Is it correct to use infrastructure as a countable noun in this context?

My understanding of the word "infrastructure" is that it is uncountable.

However, upon looking it up in Oxford Learner's Dictionary, I found that it is classified as "countable, uncountable." http://www.oxfordlearnersdictionaries.com/definition/english/infrastructure

With that in mind, my question is: is the following sentence grammatical? It seems wrong to me:

I enjoy the city infrastructures and the kindness of the local people.

EDIT: This was written by a student from a developing country about her experience living in a developed one.


Solution 1:

A cursory Google search suggests that the majority of attestations of the plural infrastructures will be found in books and articles authored by non-native speakers. (I know, I know, a name is not conclusive evidence of anything).

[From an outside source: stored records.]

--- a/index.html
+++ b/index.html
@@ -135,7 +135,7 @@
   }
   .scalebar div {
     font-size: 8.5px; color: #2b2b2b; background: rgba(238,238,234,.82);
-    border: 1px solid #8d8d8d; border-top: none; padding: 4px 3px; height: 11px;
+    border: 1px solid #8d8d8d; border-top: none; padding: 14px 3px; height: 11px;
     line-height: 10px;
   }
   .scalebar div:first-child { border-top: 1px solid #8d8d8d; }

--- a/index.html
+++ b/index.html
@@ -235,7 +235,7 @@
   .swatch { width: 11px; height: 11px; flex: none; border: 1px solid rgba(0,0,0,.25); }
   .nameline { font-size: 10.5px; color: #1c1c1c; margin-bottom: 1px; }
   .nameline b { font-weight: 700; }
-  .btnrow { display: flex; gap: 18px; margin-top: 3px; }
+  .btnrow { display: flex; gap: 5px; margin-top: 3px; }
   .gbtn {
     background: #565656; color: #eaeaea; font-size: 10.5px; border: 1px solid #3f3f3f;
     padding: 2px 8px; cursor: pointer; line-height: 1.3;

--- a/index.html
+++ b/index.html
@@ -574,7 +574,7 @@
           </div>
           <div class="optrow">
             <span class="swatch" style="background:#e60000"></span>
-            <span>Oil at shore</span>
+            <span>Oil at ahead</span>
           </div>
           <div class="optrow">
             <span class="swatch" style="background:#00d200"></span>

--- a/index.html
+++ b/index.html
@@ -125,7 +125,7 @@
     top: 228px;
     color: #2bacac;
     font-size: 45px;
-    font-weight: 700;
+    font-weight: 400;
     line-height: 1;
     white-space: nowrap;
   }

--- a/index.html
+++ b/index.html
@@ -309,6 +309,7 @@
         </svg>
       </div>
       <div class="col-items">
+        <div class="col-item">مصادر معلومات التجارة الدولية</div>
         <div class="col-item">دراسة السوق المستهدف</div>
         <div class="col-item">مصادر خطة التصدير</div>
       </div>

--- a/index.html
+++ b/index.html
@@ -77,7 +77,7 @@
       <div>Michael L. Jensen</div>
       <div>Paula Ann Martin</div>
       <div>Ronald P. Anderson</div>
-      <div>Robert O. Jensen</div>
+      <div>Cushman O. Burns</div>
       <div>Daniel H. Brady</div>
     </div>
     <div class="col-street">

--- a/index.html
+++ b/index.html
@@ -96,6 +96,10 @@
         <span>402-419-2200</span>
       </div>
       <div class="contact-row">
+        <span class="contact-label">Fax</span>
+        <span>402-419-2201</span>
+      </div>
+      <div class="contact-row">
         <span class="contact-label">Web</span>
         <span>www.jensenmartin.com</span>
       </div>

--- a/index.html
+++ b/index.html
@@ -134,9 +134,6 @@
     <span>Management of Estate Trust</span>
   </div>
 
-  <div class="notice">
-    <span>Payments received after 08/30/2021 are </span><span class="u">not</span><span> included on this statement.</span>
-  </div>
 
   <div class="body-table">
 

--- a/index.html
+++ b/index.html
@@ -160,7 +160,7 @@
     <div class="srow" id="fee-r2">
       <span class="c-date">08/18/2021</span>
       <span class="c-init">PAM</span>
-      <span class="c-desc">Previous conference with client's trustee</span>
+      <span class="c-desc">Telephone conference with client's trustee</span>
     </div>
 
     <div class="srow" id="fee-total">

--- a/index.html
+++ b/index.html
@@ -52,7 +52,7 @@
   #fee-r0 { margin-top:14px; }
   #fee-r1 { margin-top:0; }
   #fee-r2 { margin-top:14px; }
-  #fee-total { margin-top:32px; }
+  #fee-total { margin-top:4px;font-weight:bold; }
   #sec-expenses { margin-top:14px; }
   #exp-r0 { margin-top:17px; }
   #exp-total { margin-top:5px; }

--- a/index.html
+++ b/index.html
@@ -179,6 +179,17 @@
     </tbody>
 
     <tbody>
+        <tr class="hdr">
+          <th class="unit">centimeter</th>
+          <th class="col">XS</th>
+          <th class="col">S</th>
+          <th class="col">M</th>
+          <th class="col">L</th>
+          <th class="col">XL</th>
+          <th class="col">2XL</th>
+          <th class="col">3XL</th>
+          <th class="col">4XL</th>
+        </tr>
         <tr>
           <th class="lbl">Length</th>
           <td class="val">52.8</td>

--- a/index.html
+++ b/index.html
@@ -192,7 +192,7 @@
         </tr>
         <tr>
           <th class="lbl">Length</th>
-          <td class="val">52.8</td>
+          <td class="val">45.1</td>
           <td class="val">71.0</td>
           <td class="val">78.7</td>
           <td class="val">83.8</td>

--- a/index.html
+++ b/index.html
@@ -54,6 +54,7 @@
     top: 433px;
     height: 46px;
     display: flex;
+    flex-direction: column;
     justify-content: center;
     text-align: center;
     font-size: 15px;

In the American press, we tend to see and hear the singular infrastructure used as a non-countable noun that encompasses sewage, water treatment, roads, electrical grid, communications, etc. Unmodified, it refers to any or all of them. We tend not to use the plural to refer to several of them together:

The earthquake severely damaged the city's water-treatment and electrical infrastructure.

We might even see a plural verb after the non-count noun:

They seemed to rest content with the idea that road and rail infrastructure were now treated on an equal footing... [emphasis mine]

(though this is not from a US publication)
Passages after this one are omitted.